*** Opening Source records ***

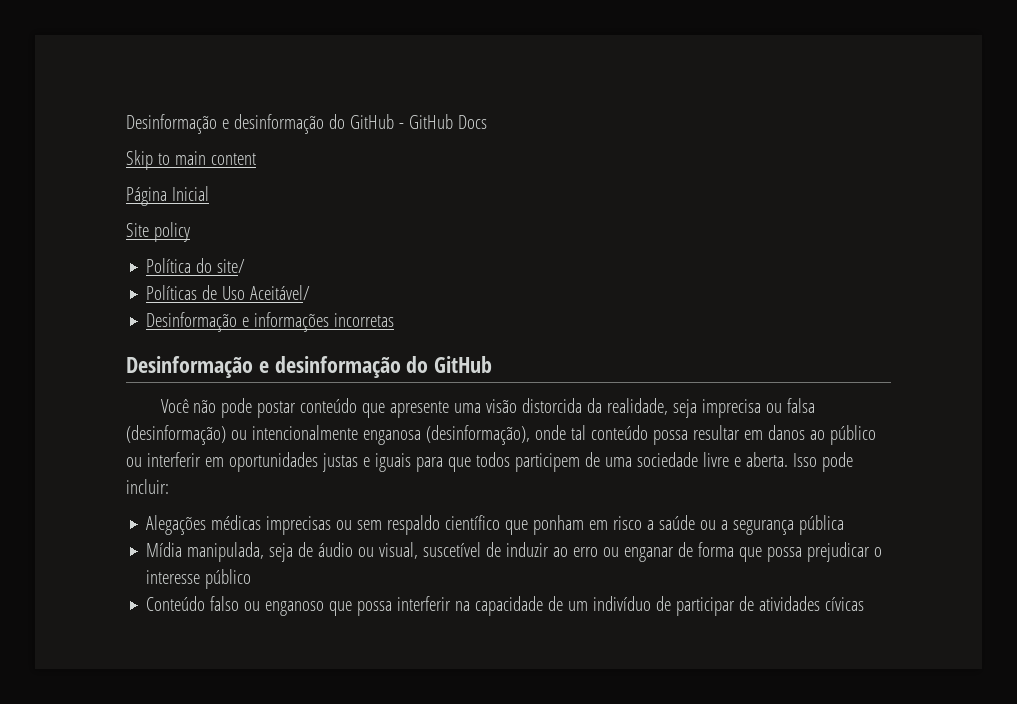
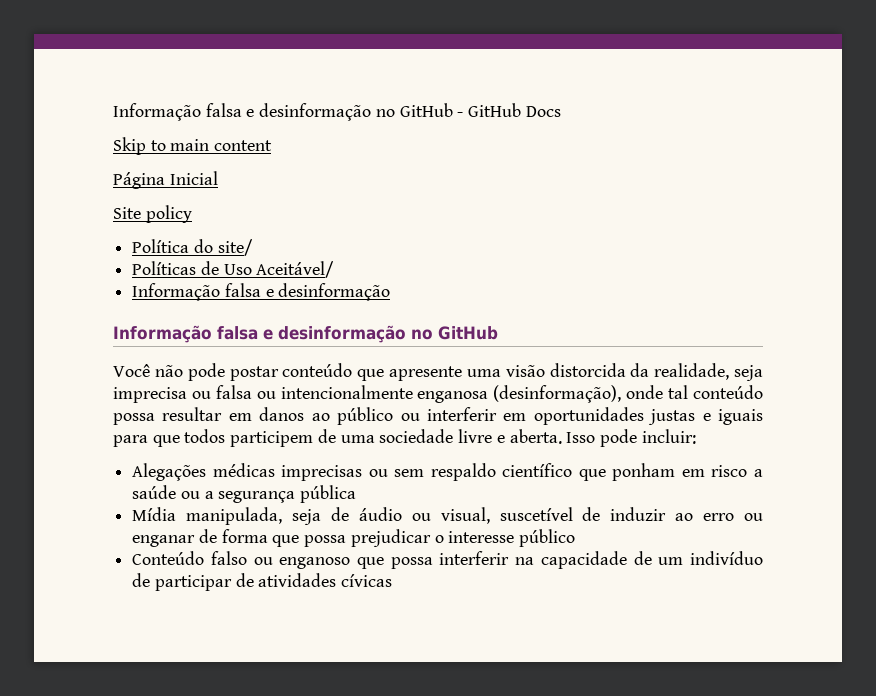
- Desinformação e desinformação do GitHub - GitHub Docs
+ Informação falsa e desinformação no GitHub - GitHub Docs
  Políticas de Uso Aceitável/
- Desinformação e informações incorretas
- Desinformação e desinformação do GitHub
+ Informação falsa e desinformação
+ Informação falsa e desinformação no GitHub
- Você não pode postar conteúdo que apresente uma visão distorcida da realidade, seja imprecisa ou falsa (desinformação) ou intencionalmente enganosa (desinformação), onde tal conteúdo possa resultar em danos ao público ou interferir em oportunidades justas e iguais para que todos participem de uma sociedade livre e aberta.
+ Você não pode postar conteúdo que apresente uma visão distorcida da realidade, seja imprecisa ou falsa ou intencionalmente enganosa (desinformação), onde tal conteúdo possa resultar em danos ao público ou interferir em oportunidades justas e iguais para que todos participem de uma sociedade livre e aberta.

*** Closing Source records ***
*** Opening Source records ***

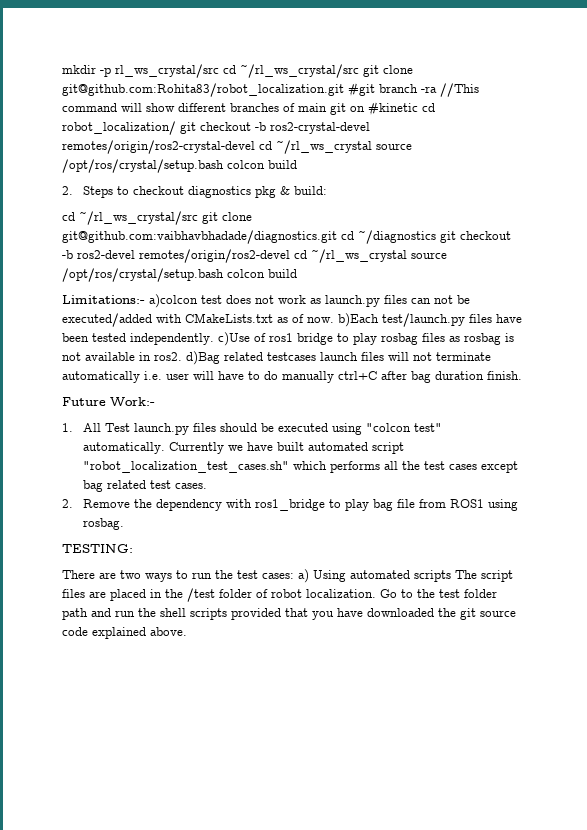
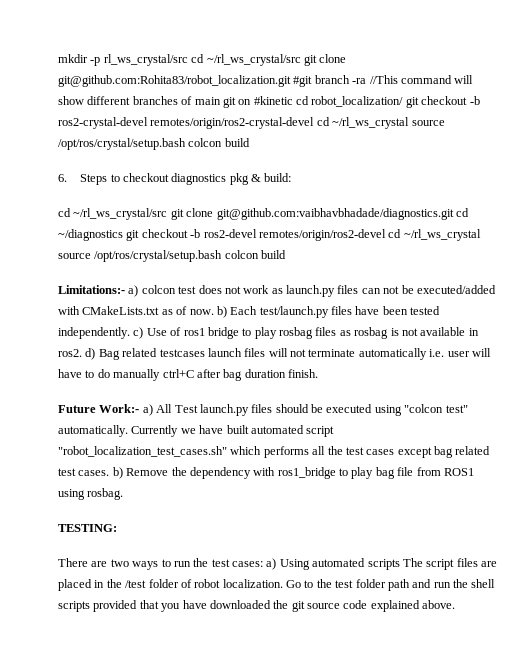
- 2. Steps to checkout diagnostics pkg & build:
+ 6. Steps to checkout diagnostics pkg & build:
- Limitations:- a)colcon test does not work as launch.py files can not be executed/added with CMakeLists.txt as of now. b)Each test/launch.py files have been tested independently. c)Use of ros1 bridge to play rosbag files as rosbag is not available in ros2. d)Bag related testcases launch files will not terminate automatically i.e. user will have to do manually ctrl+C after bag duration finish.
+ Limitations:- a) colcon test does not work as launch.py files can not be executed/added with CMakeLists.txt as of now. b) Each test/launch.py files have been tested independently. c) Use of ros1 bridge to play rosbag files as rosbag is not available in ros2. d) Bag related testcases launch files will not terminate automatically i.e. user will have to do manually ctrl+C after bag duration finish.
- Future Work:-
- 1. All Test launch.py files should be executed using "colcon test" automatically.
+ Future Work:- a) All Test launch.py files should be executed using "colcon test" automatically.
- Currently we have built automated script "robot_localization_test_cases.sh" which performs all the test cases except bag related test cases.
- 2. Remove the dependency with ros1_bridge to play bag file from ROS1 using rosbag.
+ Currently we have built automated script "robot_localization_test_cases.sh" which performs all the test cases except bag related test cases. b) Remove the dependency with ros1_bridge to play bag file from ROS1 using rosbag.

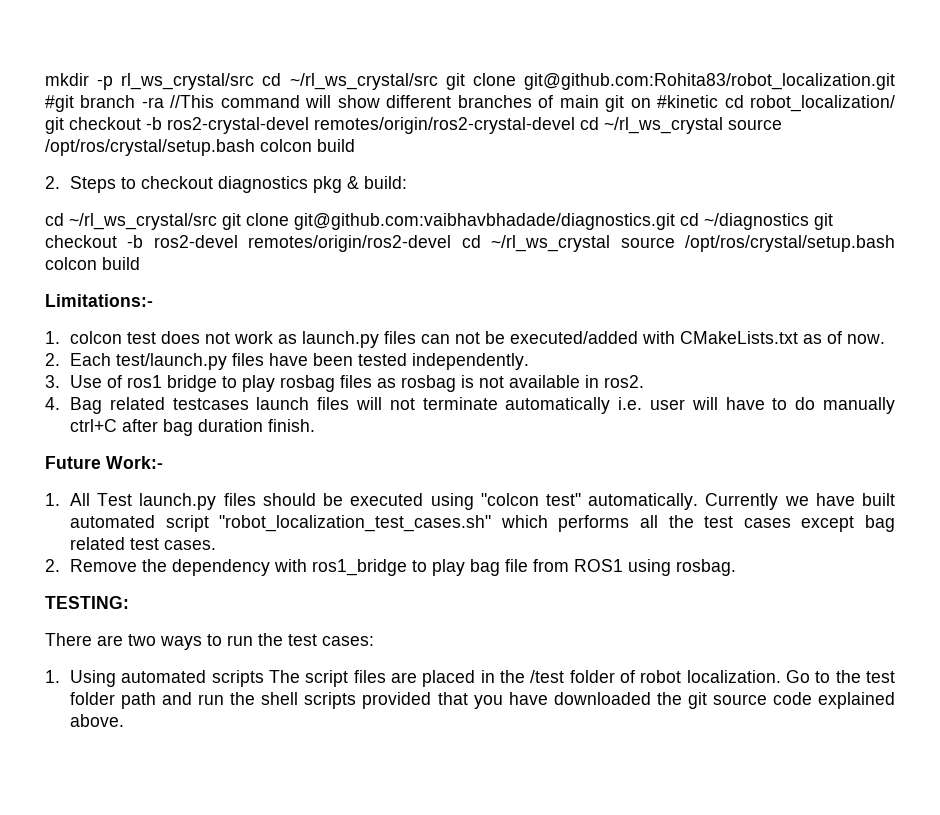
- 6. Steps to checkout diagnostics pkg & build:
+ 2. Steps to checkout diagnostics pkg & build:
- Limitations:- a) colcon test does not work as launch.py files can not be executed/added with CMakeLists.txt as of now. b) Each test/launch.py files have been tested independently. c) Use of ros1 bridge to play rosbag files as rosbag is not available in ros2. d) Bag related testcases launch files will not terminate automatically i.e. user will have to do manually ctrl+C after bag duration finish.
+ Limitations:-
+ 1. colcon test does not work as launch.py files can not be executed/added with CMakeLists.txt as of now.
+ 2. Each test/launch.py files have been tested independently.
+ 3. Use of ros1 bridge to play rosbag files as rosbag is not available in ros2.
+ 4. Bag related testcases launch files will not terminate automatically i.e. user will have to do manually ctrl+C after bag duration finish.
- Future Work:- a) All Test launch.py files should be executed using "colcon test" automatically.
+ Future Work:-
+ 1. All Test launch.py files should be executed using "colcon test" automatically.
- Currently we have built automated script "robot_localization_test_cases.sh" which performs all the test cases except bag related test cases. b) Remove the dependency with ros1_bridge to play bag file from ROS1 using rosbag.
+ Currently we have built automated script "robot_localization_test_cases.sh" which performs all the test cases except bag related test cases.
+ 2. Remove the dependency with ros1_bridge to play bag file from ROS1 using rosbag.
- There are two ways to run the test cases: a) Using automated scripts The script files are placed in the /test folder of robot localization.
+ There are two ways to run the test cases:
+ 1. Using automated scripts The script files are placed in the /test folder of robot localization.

*** Closing Source records ***

**Your instructions:** Reproduce, word for word, only the lines in the records above from the line with "- 1. All Test" through the line with "4. Bag related", including both ends; omit the pictures.

**Answer below:**
- 1. All Test launch.py files should be executed using "colcon test" automatically.
+ Future Work:- a) All Test launch.py files should be executed using "colcon test" automatically.
- Currently we have built automated script "robot_localization_test_cases.sh" which performs all the test cases except bag related test cases.
- 2. Remove the dependency with ros1_bridge to play bag file from ROS1 using rosbag.
+ Currently we have built automated script "robot_localization_test_cases.sh" which performs all the test cases except bag related test cases. b) Remove the dependency with ros1_bridge to play bag file from ROS1 using rosbag.

- 6. Steps to checkout diagnostics pkg & build:
+ 2. Steps to checkout diagnostics pkg & build:
- Limitations:- a) colcon test does not work as launch.py files can not be executed/added with CMakeLists.txt as of now. b) Each test/launch.py files have been tested independently. c) Use of ros1 bridge to play rosbag files as rosbag is not available in ros2. d) Bag related testcases launch files will not terminate automatically i.e. user will have to do manually ctrl+C after bag duration finish.
+ Limitations:-
+ 1. colcon test does not work as launch.py files can not be executed/added with CMakeLists.txt as of now.
+ 2. Each test/launch.py files have been tested independently.
+ 3. Use of ros1 bridge to play rosbag files as rosbag is not available in ros2.
+ 4. Bag related testcases launch files will not terminate automatically i.e. user will have to do manually ctrl+C after bag duration finish.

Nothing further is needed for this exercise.